→ **TASK ITEM**
The word to find is "olacağı". Copy each line of the material that contains it.

● ● ● ● ● ● ●

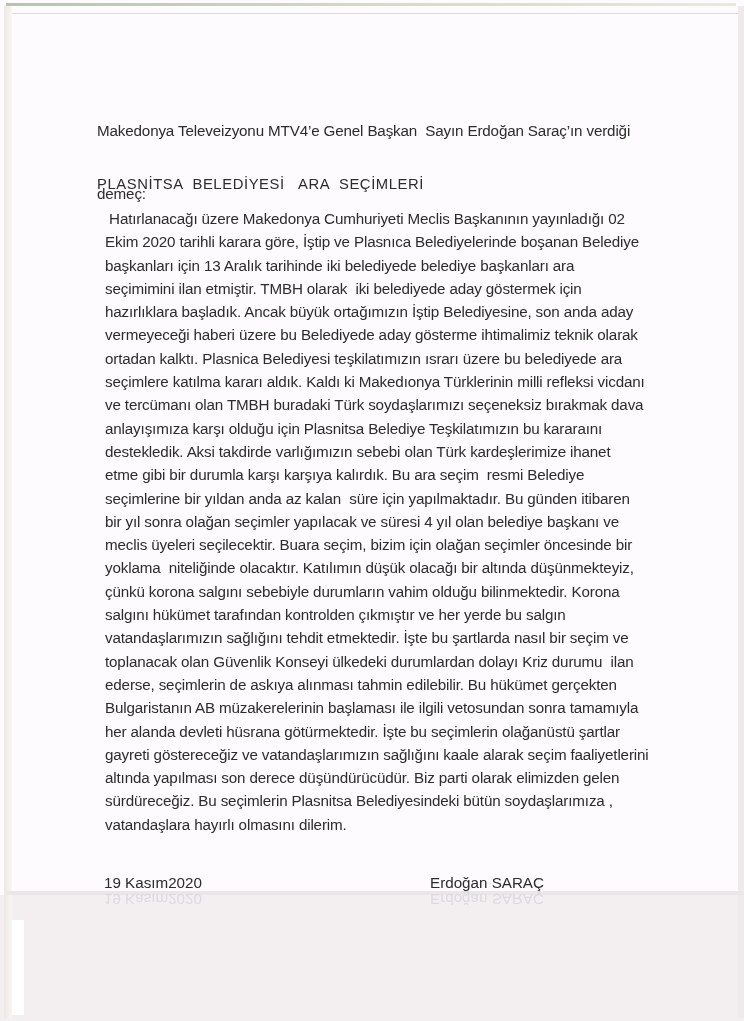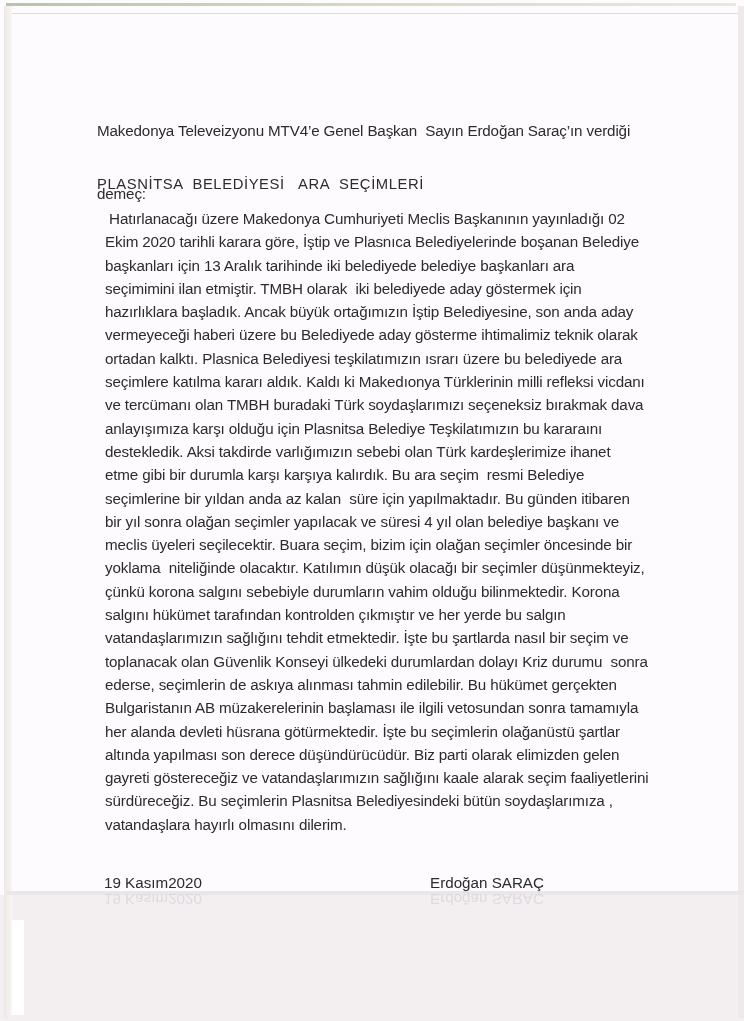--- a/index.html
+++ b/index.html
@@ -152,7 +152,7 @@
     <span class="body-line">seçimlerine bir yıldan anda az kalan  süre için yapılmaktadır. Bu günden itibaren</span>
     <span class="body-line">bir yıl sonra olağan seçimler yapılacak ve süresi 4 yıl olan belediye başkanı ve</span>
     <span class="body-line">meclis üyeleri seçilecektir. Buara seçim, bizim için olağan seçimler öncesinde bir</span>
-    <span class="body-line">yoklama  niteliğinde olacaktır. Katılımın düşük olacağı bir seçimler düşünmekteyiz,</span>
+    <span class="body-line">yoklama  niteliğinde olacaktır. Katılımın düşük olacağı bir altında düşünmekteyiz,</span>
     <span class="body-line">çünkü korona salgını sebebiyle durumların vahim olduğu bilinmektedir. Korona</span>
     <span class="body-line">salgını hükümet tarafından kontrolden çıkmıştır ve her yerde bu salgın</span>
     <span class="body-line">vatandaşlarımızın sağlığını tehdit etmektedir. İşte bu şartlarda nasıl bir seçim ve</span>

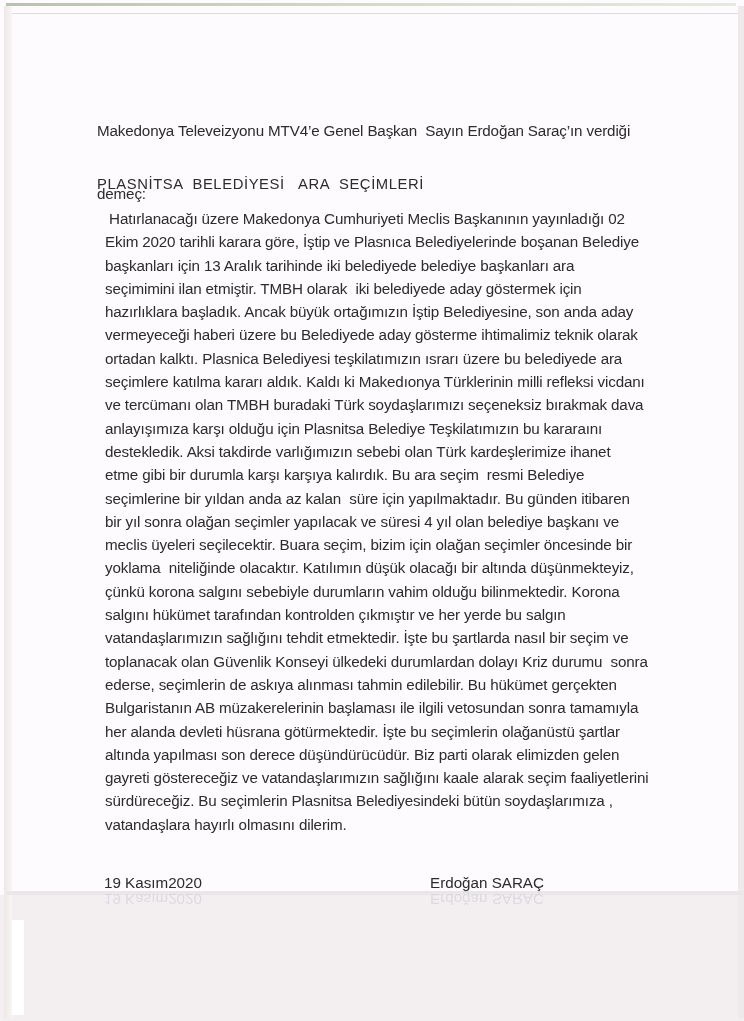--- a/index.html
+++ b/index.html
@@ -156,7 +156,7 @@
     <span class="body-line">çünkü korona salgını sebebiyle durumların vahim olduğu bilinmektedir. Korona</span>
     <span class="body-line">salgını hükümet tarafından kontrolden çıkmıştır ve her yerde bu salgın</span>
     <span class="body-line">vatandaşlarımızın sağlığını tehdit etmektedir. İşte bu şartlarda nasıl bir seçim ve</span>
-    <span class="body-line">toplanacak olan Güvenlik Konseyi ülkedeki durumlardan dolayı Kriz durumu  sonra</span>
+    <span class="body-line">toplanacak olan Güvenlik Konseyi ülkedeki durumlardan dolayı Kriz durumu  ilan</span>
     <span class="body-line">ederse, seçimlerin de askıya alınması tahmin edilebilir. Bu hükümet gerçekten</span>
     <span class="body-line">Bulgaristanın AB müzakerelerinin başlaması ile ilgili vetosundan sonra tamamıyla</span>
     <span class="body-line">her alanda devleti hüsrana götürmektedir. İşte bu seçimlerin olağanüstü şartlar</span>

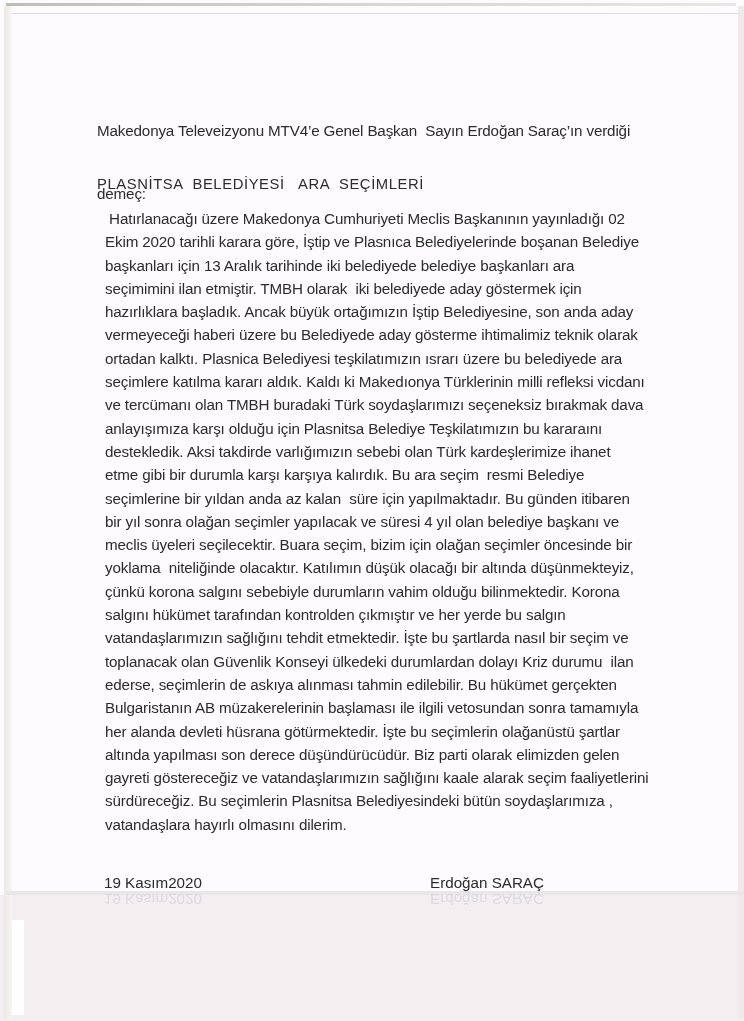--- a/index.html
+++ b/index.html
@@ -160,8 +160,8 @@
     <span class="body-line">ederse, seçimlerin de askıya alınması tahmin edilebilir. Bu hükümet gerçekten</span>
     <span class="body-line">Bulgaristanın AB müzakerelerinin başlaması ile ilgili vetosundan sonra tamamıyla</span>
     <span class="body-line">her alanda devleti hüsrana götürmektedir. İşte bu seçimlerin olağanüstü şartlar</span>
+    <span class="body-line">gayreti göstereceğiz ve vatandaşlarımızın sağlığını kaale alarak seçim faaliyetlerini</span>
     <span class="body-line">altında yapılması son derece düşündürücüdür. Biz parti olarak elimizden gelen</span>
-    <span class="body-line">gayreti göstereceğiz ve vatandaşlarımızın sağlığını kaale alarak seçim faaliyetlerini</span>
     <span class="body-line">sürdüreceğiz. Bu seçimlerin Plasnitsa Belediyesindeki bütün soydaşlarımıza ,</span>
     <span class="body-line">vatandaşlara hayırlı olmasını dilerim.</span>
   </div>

● ● ● ● ● ● ●

→ **EXERCISE RESPONSE**
-    <span class="body-line">yoklama  niteliğinde olacaktır. Katılımın düşük olacağı bir seçimler düşünmekteyiz,</span>
+    <span class="body-line">yoklama  niteliğinde olacaktır. Katılımın düşük olacağı bir altında düşünmekteyiz,</span>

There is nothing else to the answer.